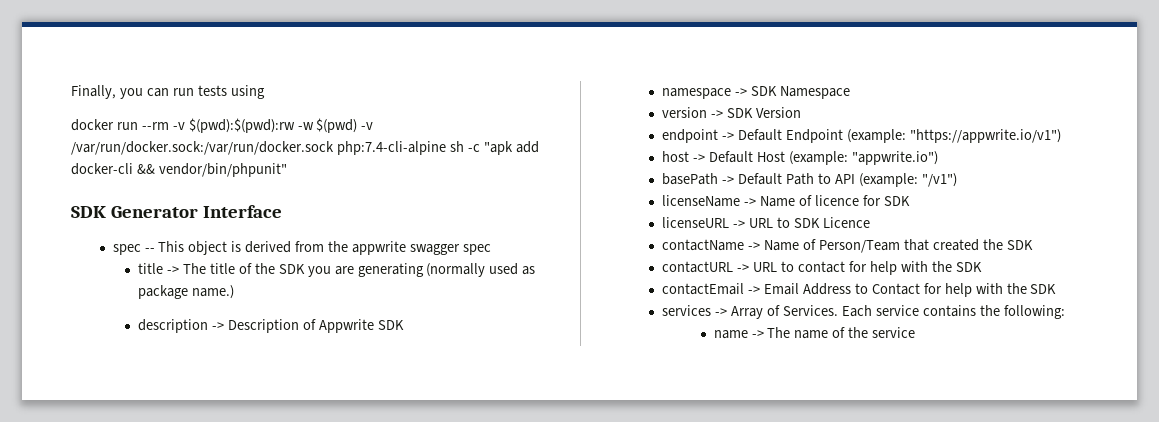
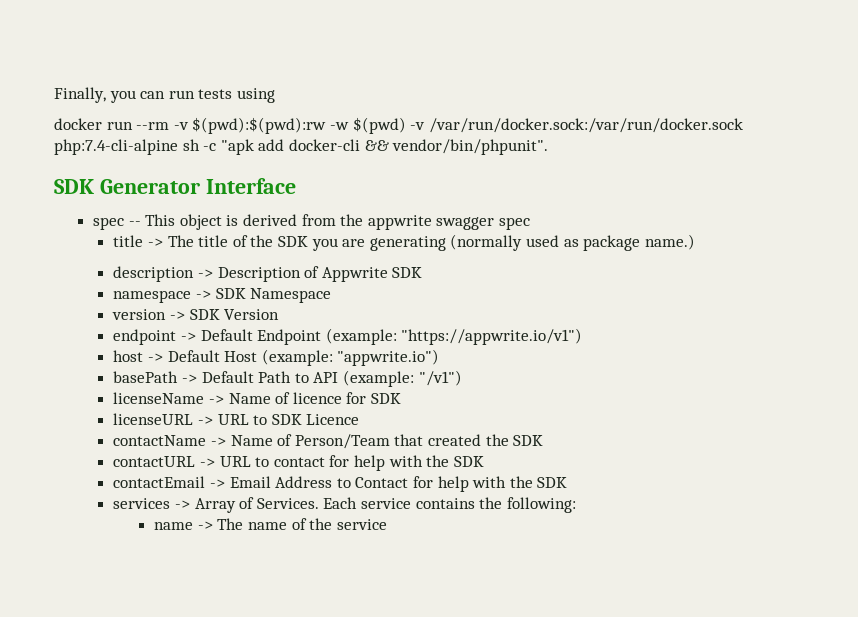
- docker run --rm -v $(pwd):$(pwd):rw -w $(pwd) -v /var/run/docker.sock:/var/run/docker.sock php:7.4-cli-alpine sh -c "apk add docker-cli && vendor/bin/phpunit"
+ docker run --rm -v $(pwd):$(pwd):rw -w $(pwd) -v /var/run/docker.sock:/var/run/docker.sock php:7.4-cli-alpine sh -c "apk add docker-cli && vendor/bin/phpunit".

...

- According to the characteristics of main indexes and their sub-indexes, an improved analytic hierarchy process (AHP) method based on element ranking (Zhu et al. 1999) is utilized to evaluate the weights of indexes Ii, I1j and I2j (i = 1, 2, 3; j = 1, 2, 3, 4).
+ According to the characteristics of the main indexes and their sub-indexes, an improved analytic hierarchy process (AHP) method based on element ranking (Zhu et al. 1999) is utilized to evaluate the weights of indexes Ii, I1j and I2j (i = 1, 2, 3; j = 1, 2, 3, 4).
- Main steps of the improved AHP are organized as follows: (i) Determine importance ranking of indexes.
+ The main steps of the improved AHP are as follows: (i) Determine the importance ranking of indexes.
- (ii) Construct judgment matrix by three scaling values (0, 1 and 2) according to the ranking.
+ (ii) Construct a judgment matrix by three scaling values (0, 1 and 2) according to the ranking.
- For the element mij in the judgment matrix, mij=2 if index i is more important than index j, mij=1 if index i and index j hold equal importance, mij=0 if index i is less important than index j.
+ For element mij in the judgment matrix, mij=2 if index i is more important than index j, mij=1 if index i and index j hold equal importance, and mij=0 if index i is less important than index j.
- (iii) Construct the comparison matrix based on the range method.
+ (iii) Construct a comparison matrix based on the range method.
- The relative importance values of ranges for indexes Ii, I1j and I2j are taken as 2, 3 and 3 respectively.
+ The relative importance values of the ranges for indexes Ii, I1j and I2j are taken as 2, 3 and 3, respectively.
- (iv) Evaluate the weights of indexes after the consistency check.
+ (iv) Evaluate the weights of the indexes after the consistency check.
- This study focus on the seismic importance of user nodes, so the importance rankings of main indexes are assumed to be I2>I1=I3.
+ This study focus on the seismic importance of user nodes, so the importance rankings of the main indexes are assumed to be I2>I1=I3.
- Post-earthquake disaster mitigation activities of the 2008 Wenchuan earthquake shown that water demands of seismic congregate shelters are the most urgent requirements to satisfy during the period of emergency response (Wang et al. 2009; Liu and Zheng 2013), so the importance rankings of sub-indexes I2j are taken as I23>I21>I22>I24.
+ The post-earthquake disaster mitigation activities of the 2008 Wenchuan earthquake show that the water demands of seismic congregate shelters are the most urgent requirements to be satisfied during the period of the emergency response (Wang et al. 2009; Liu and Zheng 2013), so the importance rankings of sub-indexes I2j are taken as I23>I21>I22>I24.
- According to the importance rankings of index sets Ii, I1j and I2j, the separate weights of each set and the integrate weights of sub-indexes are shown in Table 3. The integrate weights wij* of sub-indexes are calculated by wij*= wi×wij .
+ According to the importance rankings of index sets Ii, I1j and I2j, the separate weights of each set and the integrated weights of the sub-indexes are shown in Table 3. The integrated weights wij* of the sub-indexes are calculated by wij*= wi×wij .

- **Your objective**:
Your job is to return all lines above that hold the word "comparison".

- **Worked solution**:
- (iii) Construct the comparison matrix based on the range method.
+ (iii) Construct a comparison matrix based on the range method.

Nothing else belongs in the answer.